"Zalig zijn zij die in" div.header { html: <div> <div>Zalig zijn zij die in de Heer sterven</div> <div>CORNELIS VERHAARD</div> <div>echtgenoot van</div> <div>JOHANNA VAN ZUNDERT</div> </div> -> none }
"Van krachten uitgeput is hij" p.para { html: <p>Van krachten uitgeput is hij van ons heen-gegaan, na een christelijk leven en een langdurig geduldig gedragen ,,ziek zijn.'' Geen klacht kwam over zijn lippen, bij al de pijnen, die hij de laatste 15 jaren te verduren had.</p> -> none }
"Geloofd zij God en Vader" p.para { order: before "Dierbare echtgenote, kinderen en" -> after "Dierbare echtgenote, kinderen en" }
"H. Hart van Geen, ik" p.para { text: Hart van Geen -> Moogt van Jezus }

...

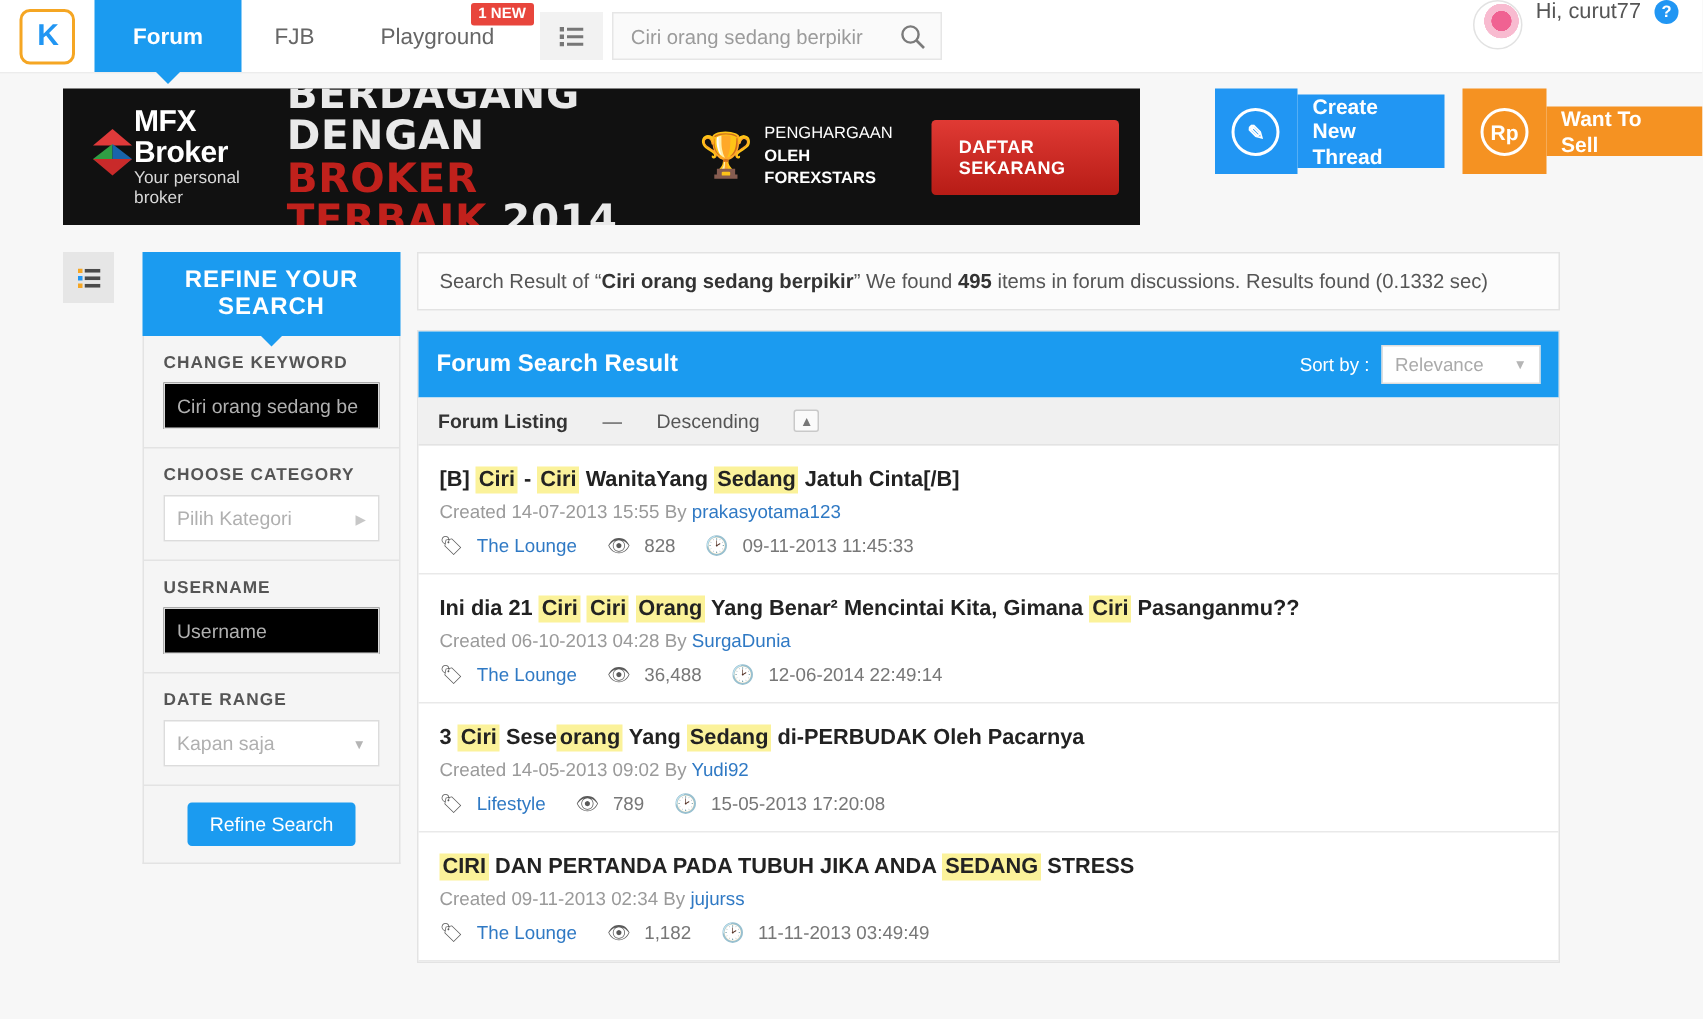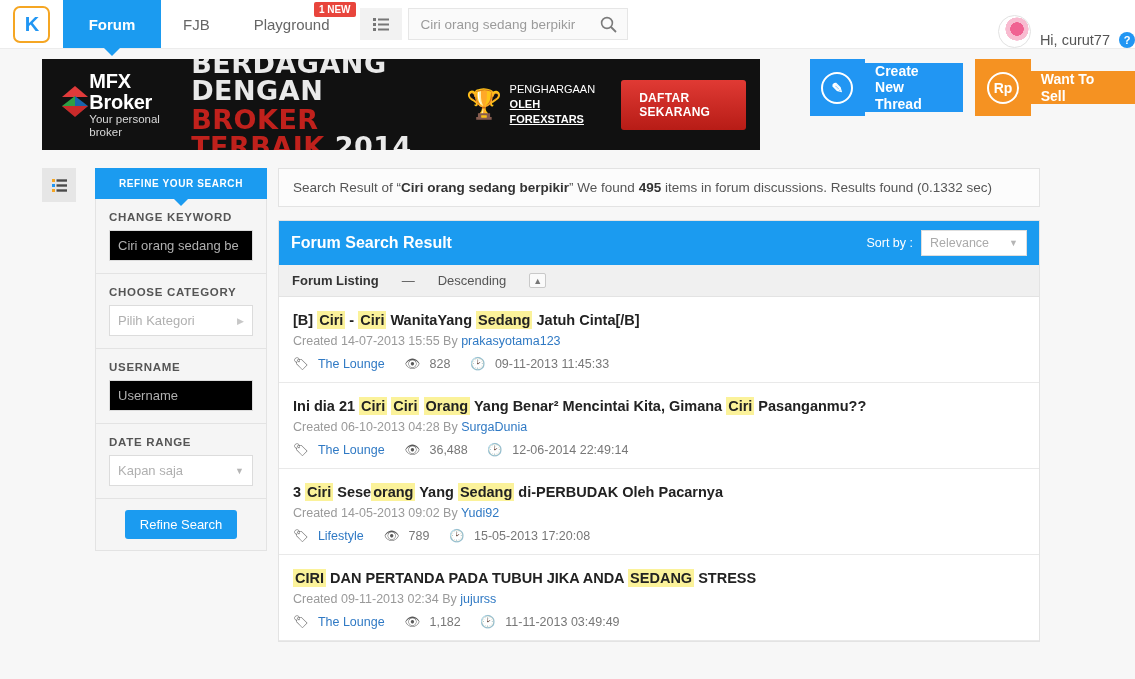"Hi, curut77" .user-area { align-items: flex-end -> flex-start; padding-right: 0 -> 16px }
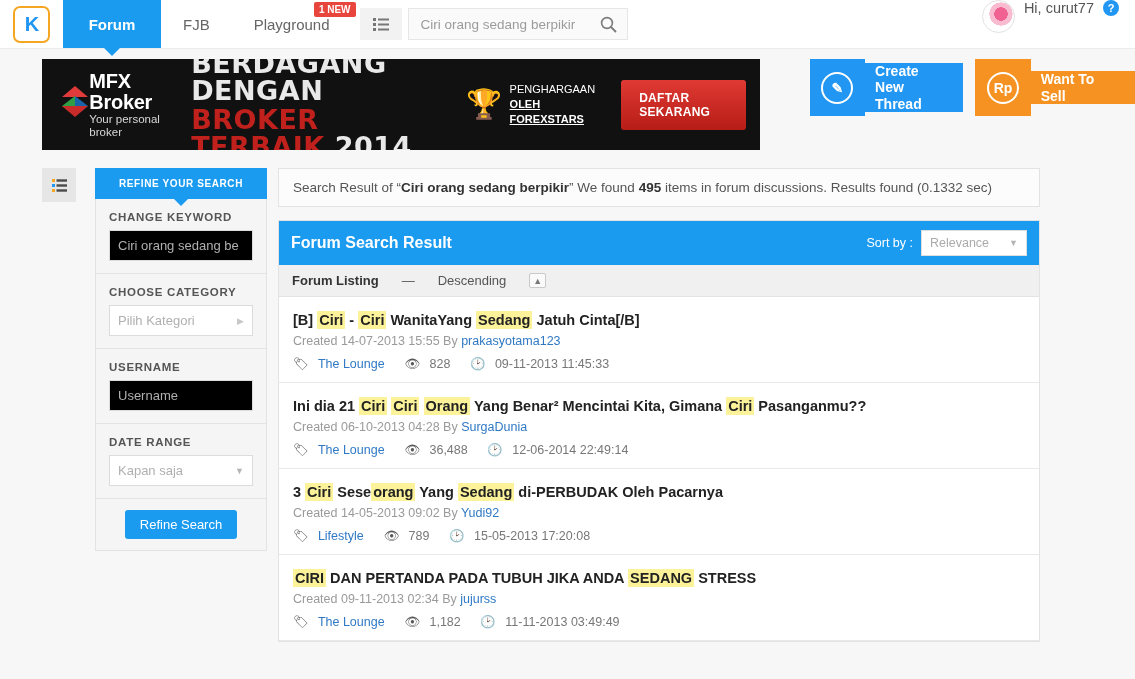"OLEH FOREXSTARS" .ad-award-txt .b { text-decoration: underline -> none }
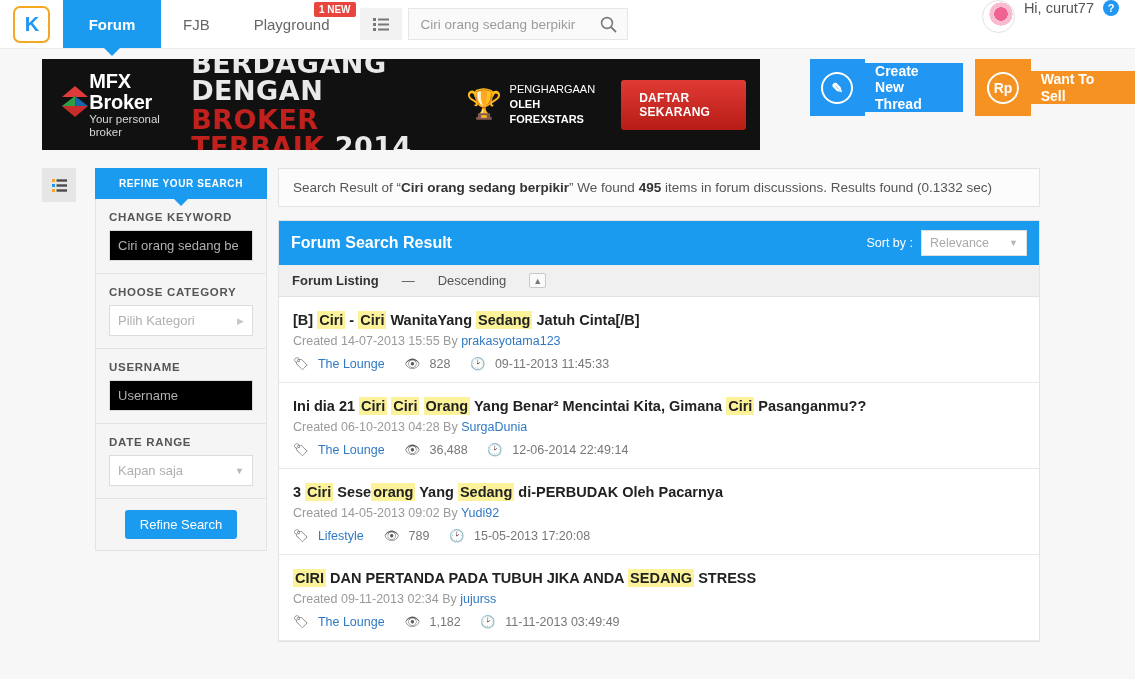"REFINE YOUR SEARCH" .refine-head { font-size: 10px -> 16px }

---

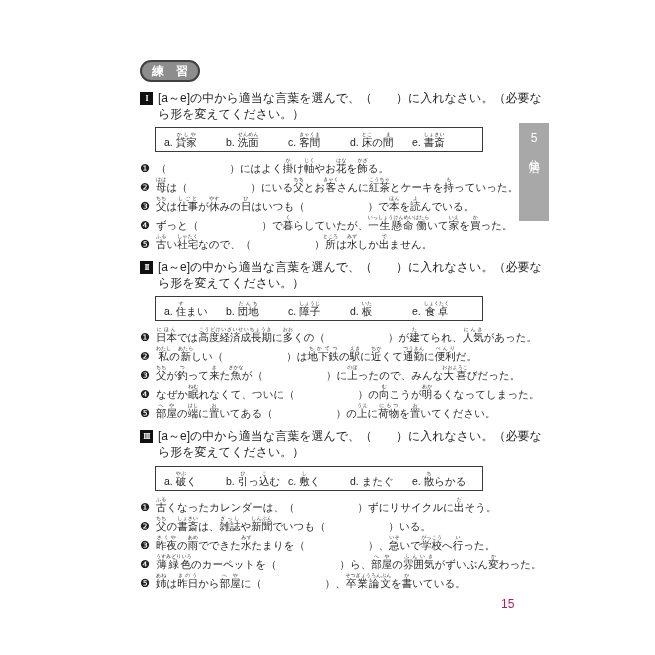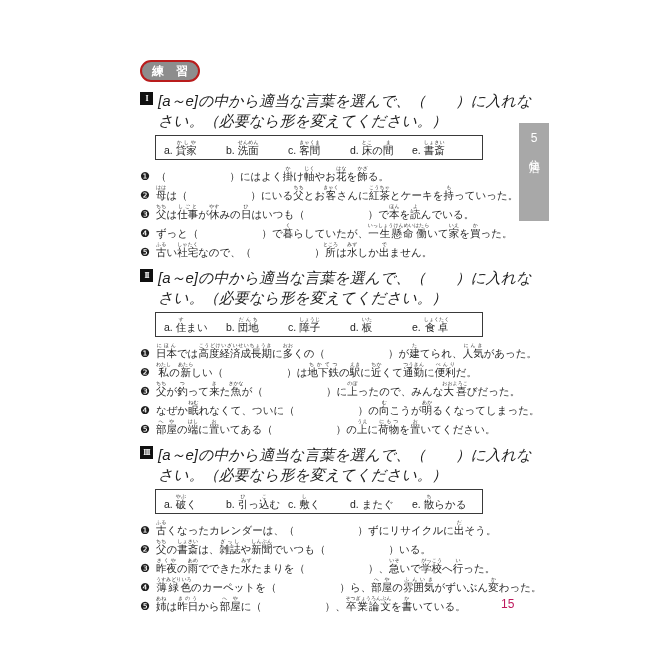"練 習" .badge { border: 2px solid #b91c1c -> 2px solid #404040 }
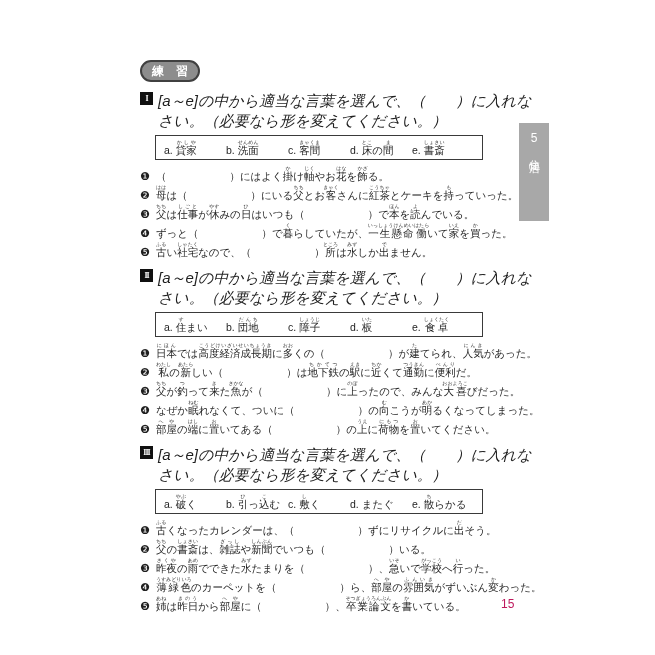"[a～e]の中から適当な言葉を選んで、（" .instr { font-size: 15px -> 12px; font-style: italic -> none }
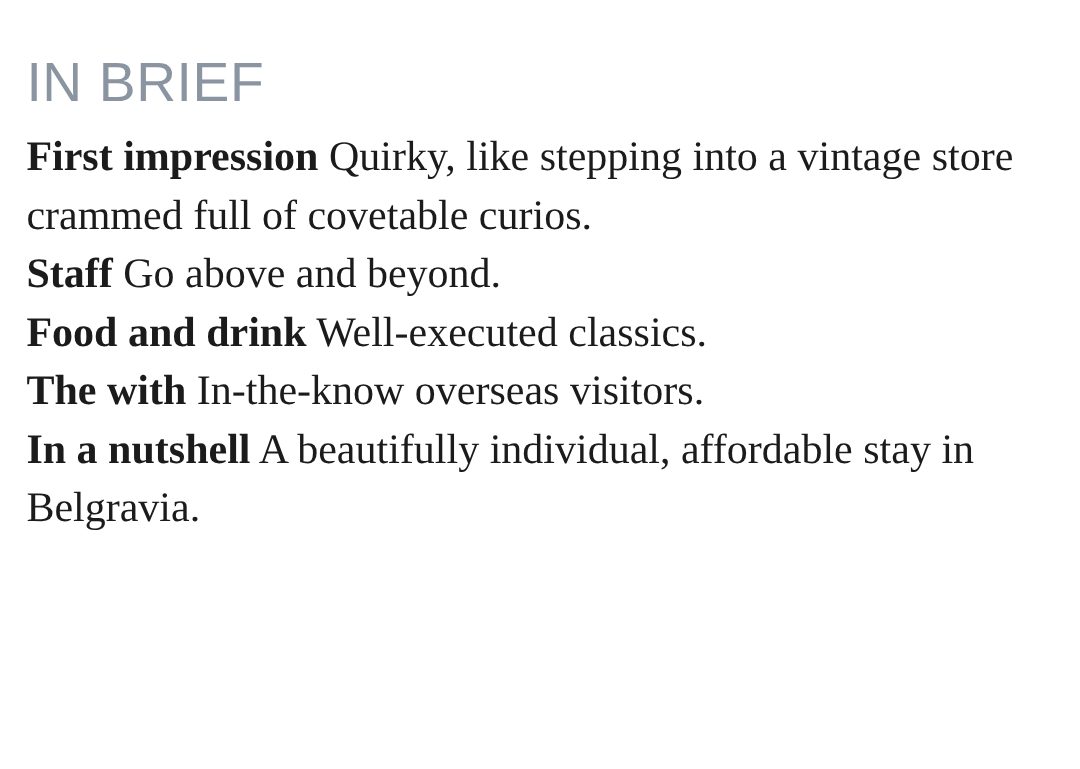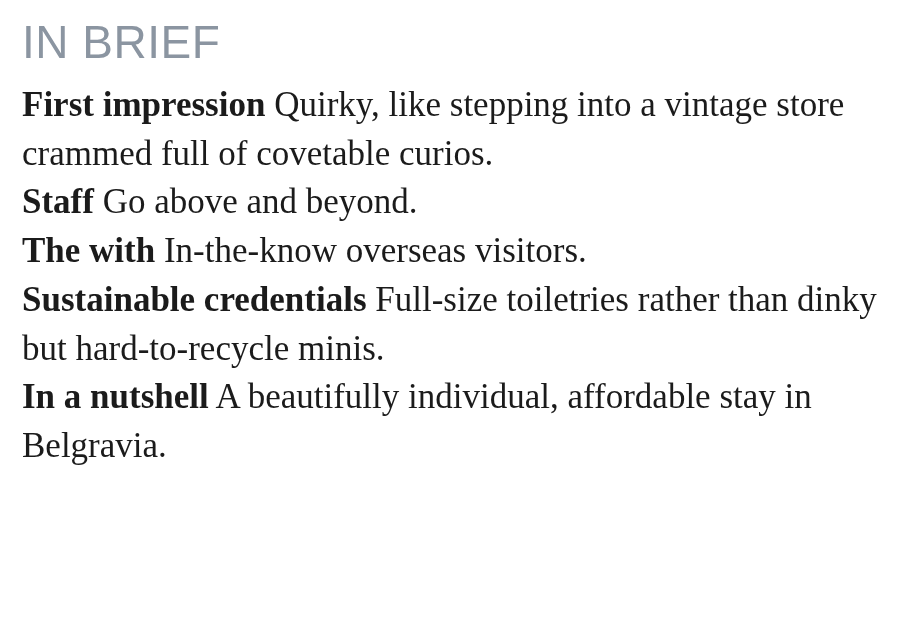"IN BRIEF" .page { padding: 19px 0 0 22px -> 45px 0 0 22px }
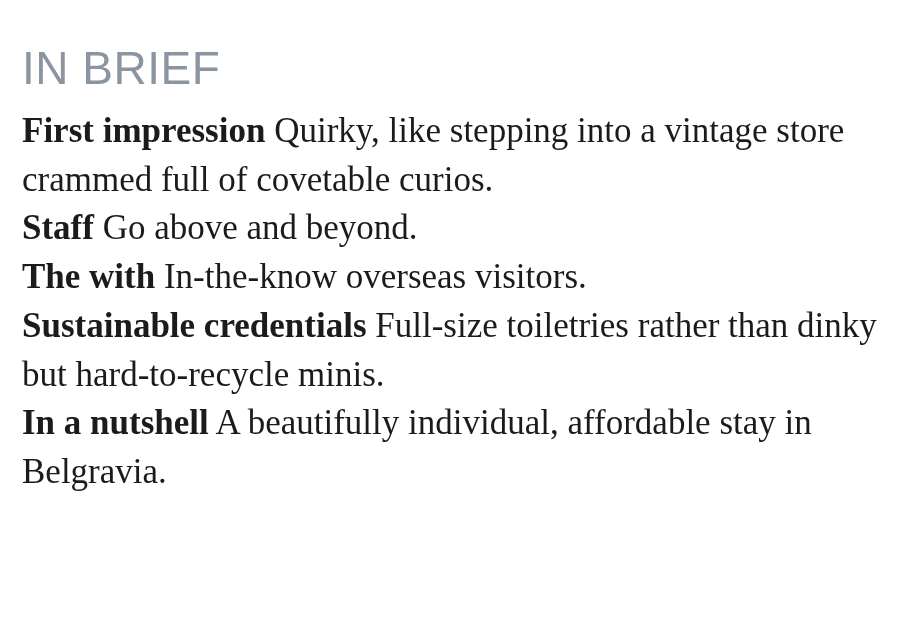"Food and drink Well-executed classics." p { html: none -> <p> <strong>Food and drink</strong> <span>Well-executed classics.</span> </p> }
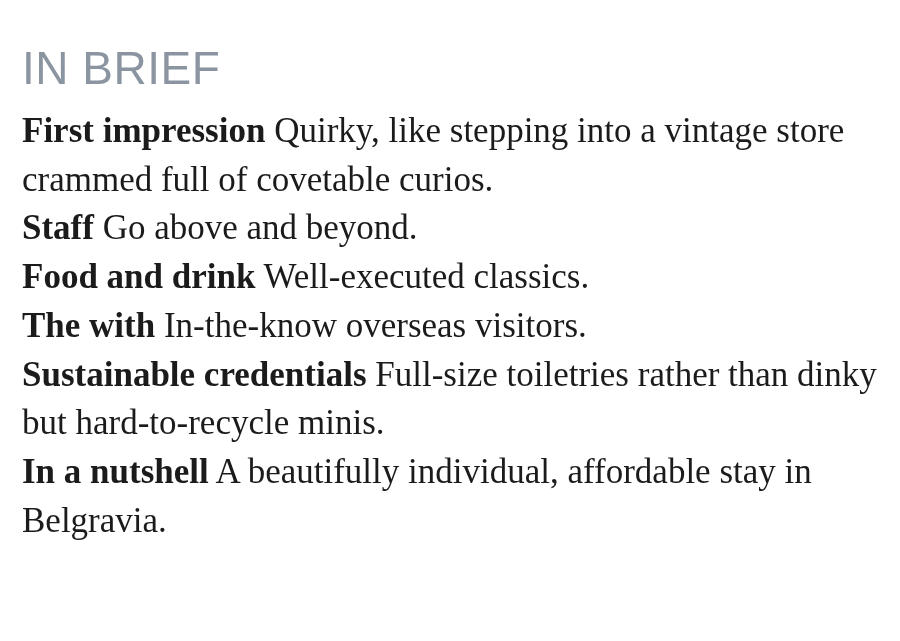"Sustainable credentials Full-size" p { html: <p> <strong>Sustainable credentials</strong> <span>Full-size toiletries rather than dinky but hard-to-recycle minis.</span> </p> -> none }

Your instructions> For the entries above, state how many lines contain the word "Geen". Provide the number by itself.

Result for this exercise> 2